Three months into the COVID-19 crisis, it’s become clear that this pandemic, like climate change, disproportionately impacts communities of colour.
Data released by the U.S. Centers for Disease Control and Prevention show that nearly one-third of COVID-19 patients are black, even though they make up just 13% of the U.S. population. Numbers are similar for COVID-19 death rates. This pattern is true across nearly all jurisdictions that collect data.
In Canada, we don’t collect race-based data, but the information we have indicates a similar trend. People in North Montreal, the lowest-income neighbourhood in the Montreal Metropolitan Area, are falling ill and dying in greater per-capita numbers than in other neighbourhoods. Stats from Toronto Public Health show higher infection rates in areas with greater proportions of low-income people or newcomers.
Those who’ve had the smallest role in creating carbon emissions will pay the greatest price.
Like climate change, COVID-19 is a threat-multiplier. Both crises compound and highlight existing inequities. As early as 2009, Scientific American pointed out that climate change will impact the poor most. Those who’ve had the smallest role in creating carbon emissions will pay the greatest price.
These days, there’s much talk about stimulus and recovery investments that could help us build back better, putting us in a stronger position to weather future shocks and crises. These are crucial discussions, but they must address equity.
Recent Anstice polling shows that we’re more compassionate and caring right now. People generally want others to be safe, have food, be able to pay their rent and have a chance to thrive in the future.

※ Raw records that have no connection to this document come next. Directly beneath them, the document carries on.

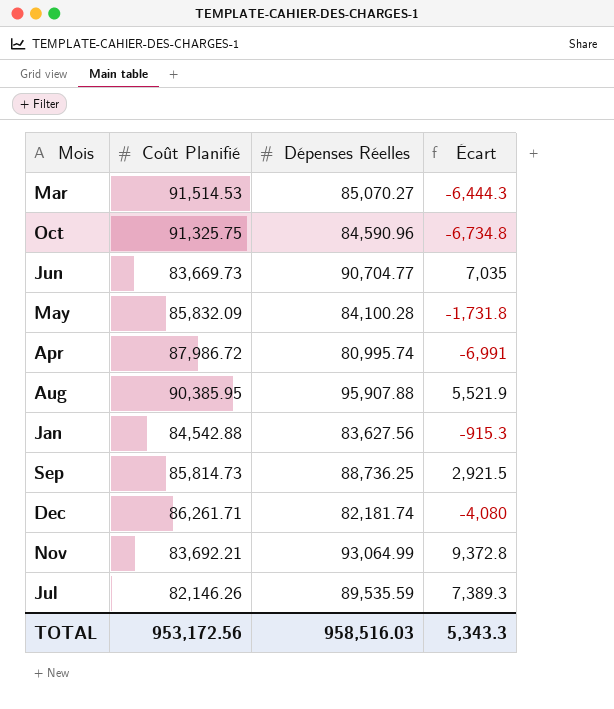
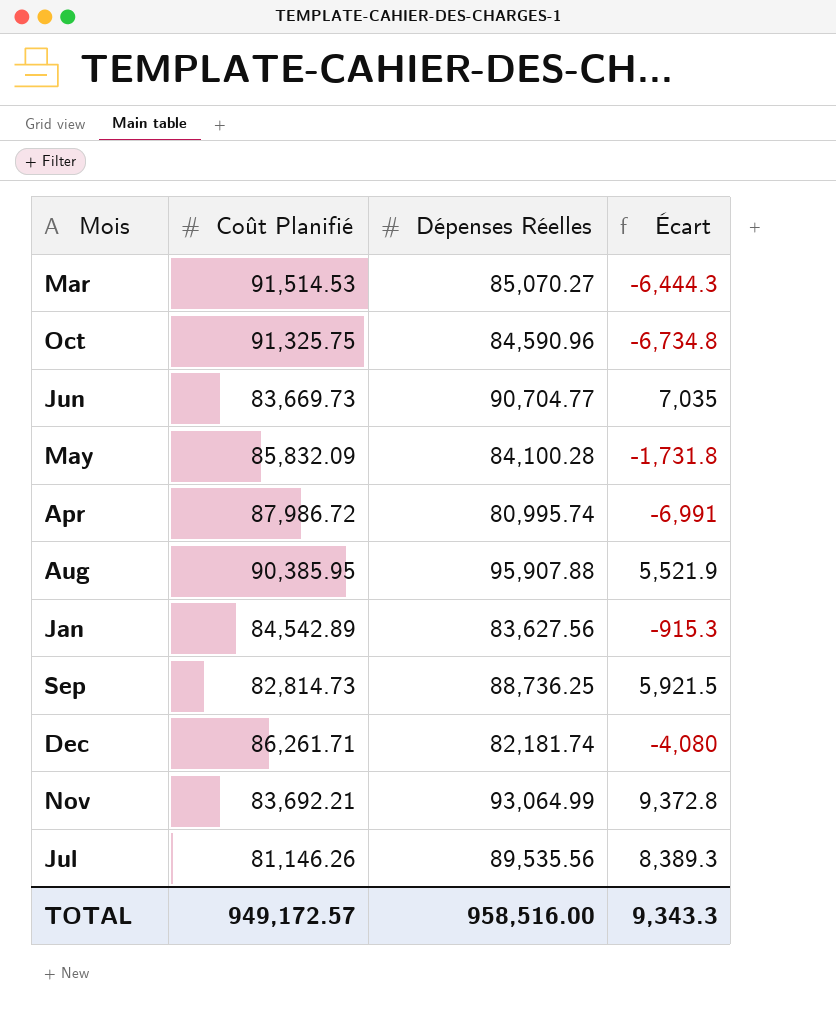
Jan | Coût Planifié: 84,542.88 -> 84,542.89
Sep | Coût Planifié: 85,814.73 -> 82,814.73
Sep | Écart: 2,921.5 -> 5,921.5
Jul | Coût Planifié: 82,146.26 -> 81,146.26
Jul | Dépenses Réelles: 89,535.59 -> 89,535.56
Jul | Écart: 7,389.3 -> 8,389.3
TOTAL | Coût Planifié: 953,172.56 -> 949,172.57
TOTAL | Dépenses Réelles: 958,516.03 -> 958,516.00
TOTAL | Écart: 5,343.3 -> 9,343.3

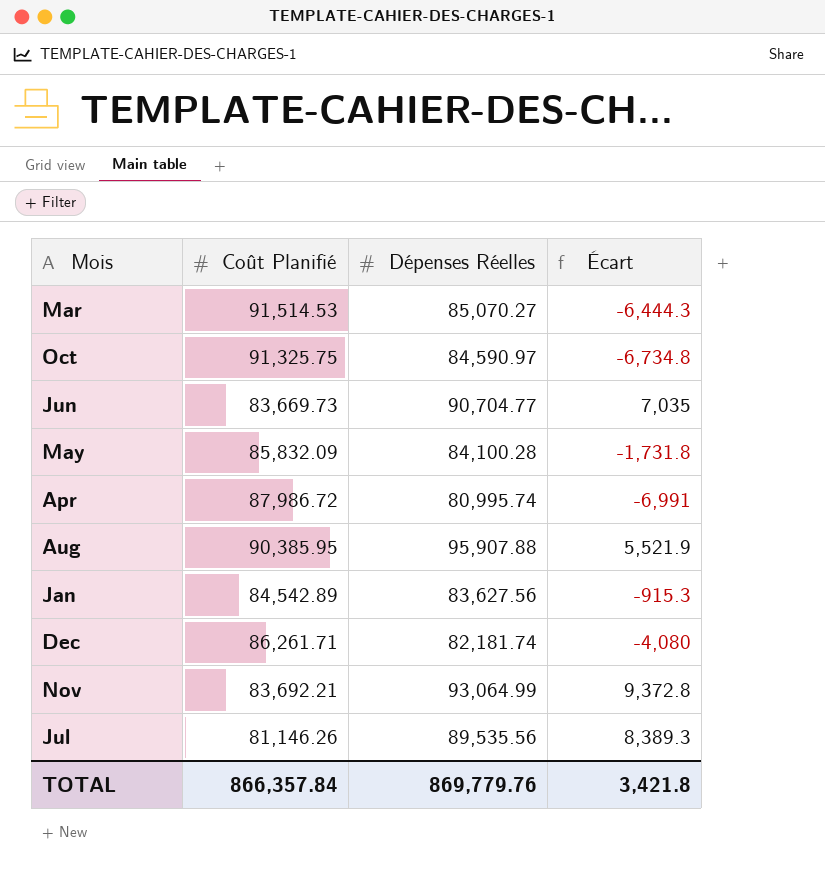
row Sep: 82,814.73 | 88,736.25 | 5,921.5 -> none
Oct | Dépenses Réelles: 84,590.96 -> 84,590.97
TOTAL | Coût Planifié: 949,172.57 -> 866,357.84
TOTAL | Dépenses Réelles: 958,516.00 -> 869,779.76
TOTAL | Écart: 9,343.3 -> 3,421.8

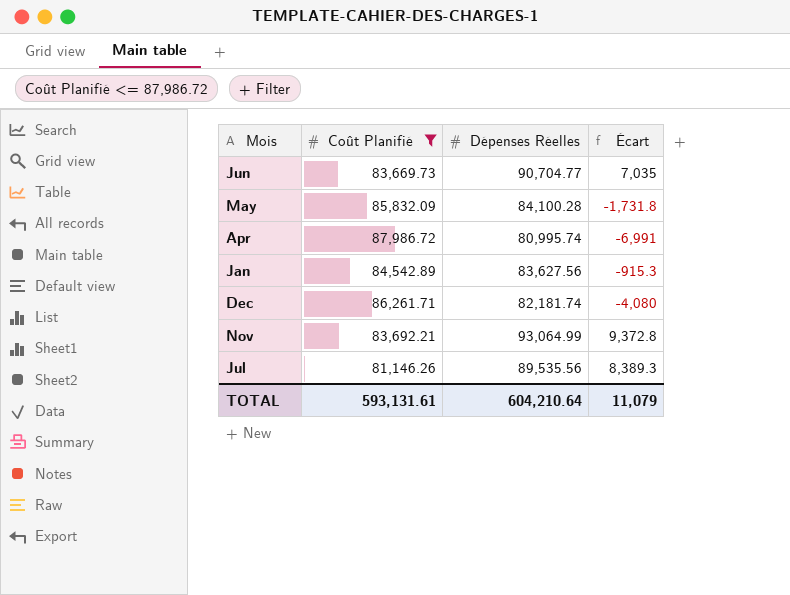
filter: none -> Coût Planifié <= 87,986.72
TOTAL | Coût Planifié: 866,357.84 -> 593,131.61
TOTAL | Dépenses Réelles: 869,779.76 -> 604,210.64
TOTAL | Écart: 3,421.8 -> 11,079

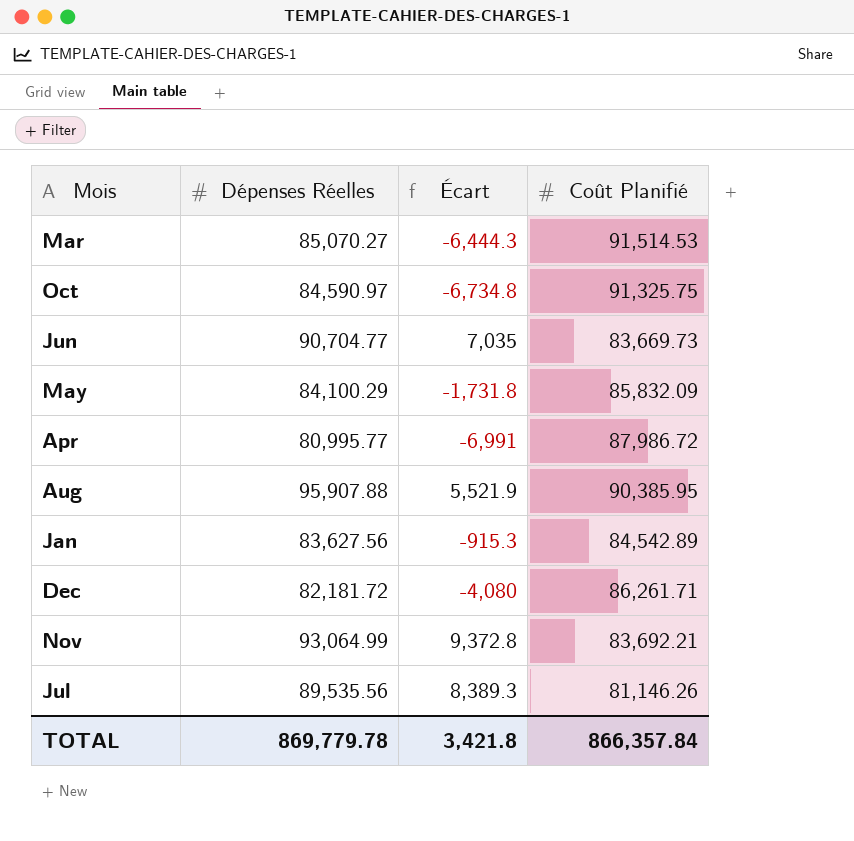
filter: Coût Planifié <= 87,986.72 -> none
column Coût Planifié | position: 2 -> 4
May | Dépenses Réelles: 84,100.28 -> 84,100.29
Apr | Dépenses Réelles: 80,995.74 -> 80,995.77
Dec | Dépenses Réelles: 82,181.74 -> 82,181.72
TOTAL | Dépenses Réelles: 604,210.64 -> 869,779.78
TOTAL | Écart: 11,079 -> 3,421.8
TOTAL | Coût Planifié: 593,131.61 -> 866,357.84

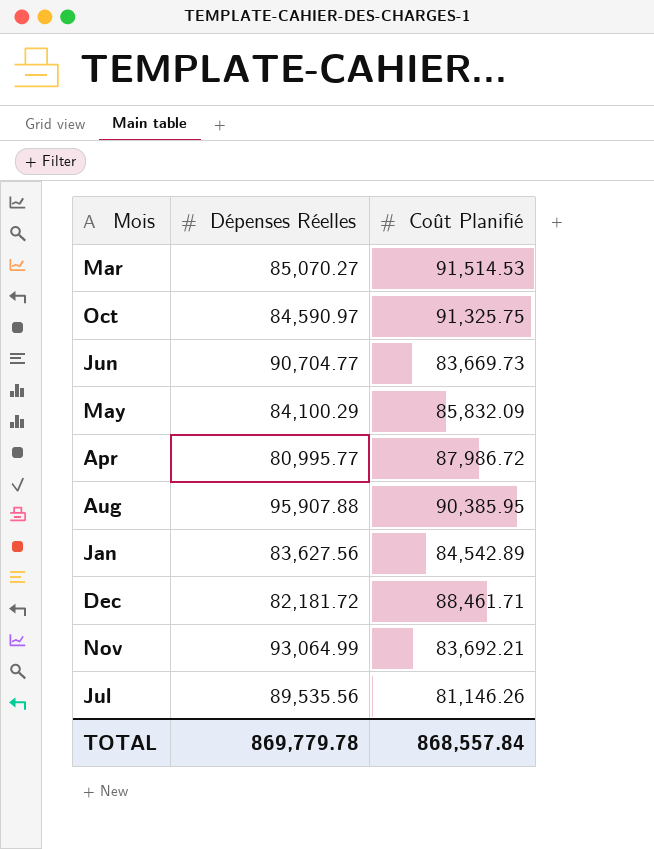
column Écart | formula: [Dépenses Réelles] - [Coût Planifié] -> none
Dec | Coût Planifié: 86,261.71 -> 88,461.71
TOTAL | Coût Planifié: 866,357.84 -> 868,557.84

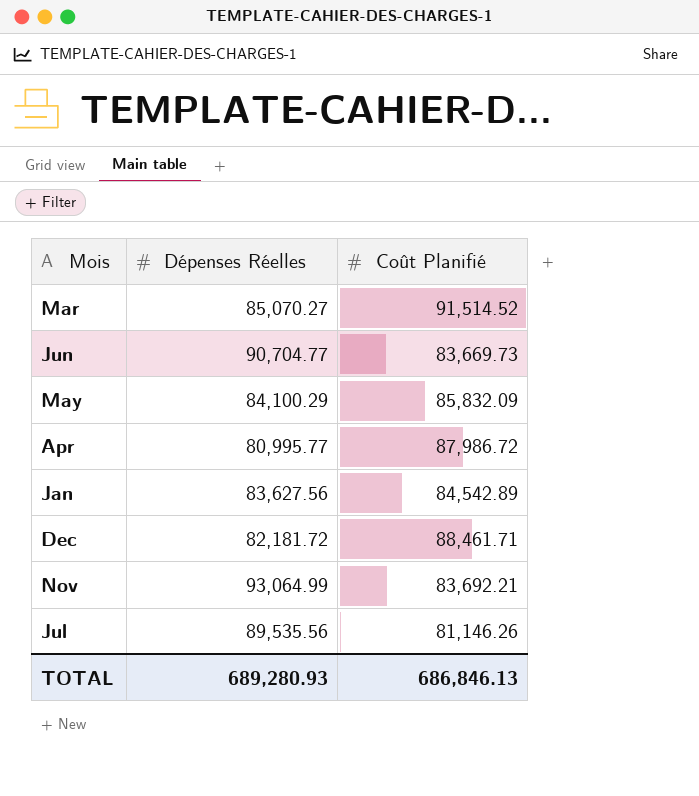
row Oct: 84,590.97 | 91,325.75 -> none
row Aug: 95,907.88 | 90,385.95 -> none
Mar | Coût Planifié: 91,514.53 -> 91,514.52
TOTAL | Dépenses Réelles: 869,779.78 -> 689,280.93
TOTAL | Coût Planifié: 868,557.84 -> 686,846.13

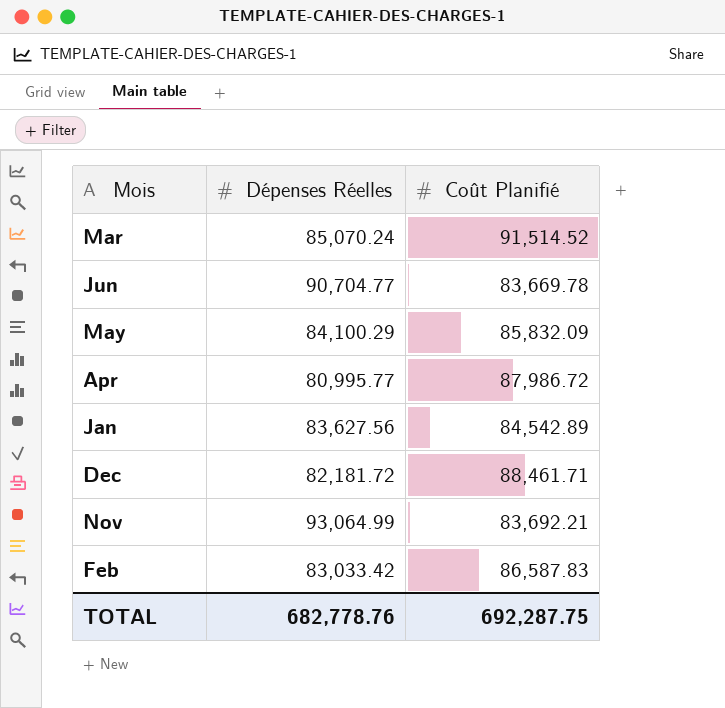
row Jul: 89,535.56 | 81,146.26 -> none
Mar | Dépenses Réelles: 85,070.27 -> 85,070.24
Jun | Coût Planifié: 83,669.73 -> 83,669.78
row Feb: none -> 83,033.42 | 86,587.83
TOTAL | Dépenses Réelles: 689,280.93 -> 682,778.76
TOTAL | Coût Planifié: 686,846.13 -> 692,287.75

Even before the pandemic, an Abacus Data survey showed that Canadians are more supportive of climate and energy transition policies if policymakers demonstrate that they’ve thought about equity and included measures to ensure people who have been more marginalized aren’t negatively impacted by these policies.
And in a recent Ipsos public opinion poll, 61% of Canadians expressed that in the economic recovery from COVID-19, it’s important that government actions prioritize climate change.

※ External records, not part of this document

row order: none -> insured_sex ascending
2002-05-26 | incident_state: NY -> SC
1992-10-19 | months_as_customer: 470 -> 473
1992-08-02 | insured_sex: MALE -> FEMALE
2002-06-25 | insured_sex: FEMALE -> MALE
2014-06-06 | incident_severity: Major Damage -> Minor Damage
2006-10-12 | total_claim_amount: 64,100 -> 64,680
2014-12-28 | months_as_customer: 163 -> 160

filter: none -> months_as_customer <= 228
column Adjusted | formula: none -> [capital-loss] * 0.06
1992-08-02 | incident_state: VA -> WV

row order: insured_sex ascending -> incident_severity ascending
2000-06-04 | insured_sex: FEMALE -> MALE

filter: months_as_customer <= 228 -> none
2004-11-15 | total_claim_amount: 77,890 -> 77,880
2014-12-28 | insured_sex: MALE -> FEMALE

Taken together, these polls suggest a path forward. If values have shifted toward care and compassion and away from consumerism, and if people in Canada are more supportive of energy transition policies and investments, then now is the time to advance policy and investments that address equity and reduce climate risk while creating more just, inclusive communities.
There are reasons to be hopeful.
Often inequities are hidden, but if we can see them, we can begin to address them.
The Canadian Urban Sustainability Practitioners have a new tool that explores energy poverty. It shows that in my community, Vancouver, visible minority households are twice as likely to experience energy poverty. Often inequities are hidden, but if we can see them, we can begin to address them. And this will likely resonate with people, especially right now. Tools like this could help governments make decisions that address greenhouse gas reductions, job creation, health and equity.
For example, instead of incentives for single-family housing retrofits, there may be more co-benefits to addressing retrofits for low-income, multi-family housing or social housing. There may also be more public support for these initiatives.
In online meeting rooms across the country, elected officials and government staff at all levels are debating how to advance climate policies that also improve health and resilience as we emerge from the pandemic. Some are putting active transportation infrastructure in place to help with physical distancing and provide healthy mobility options that get people outdoors. Others are considering building retrofit projects that create jobs.
I hope they also consider the polling that shows people’s values are coalescing around empathy and caring, and that even before the pandemic, there was higher support for policies that address equity.
We now have the opportunity to work together to build a future that’s headed toward net-zero carbon, that’s more resilient, healthier, equitable and inclusive. We’ll need to rely on our values, clarity of purpose and courage to try new things, and to learn and adapt so that we can truly build back better.